- Born: May 15, 1870 Columbus, Ohio
- Died: December 26, 1939 (aged 69) Philadelphia, Pennsylvania
- Occupations: Investor, oilman
- Years active: 1882–1939
- Notable work: Founded Cities Service Company (now Citgo)
- Spouse: Grace Eames

Signature

= Henry Latham Doherty =

American businessman (1870–1939)

Henry Latham Doherty (May 15, 1870 – December 26, 1939) was an American financier and oilman, a native of Columbus, Ohio. In 1910, he created the Cities Service Company, a utility holding company that later became the Citgo Petroleum Corporation. He was of Irish descent.

==Business career==
Doherty was first hired by the Columbus Gas Company at the age of 12. He reportedly wrote years later, "I could not get along in school... and was under expulsion a large part of the time I was supposed to be in school." He made such a favorable impression with his knowledge and devotion to work that CGC management assigned him to take charge of a subsidiary company, a declining utility in Wisconsin.

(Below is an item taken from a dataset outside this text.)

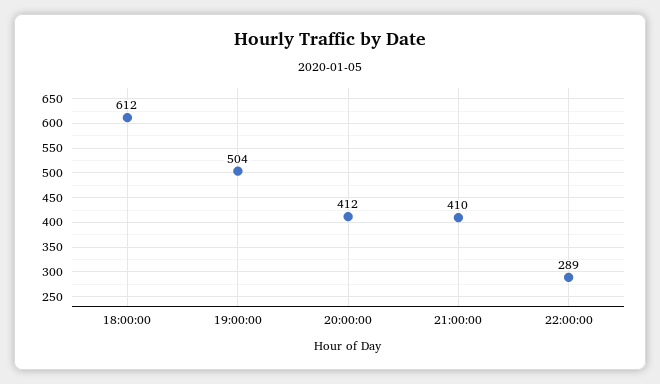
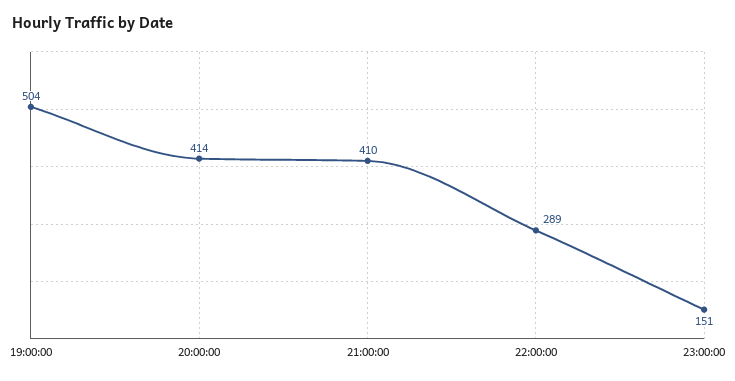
18:00:00: 612 -> none
20:00:00: 412 -> 414
23:00:00: none -> 151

By the age of 20, he held the title of Chief Engineer at CGC.

In June 1899, the Emerson McMillan & Company, a financial company that invested in utility companies, had sent one of its senior executives, George T. Thompson, to the Denver Gas & Electric Company (a predecessor of the Public Service Company of Colorado) as president. Thompson died on October 1, 1900; McMillan asked Doherty to replace Thompson. On October 18, Doherty became acting president and treasurer of the Denver Gas & Electric Company.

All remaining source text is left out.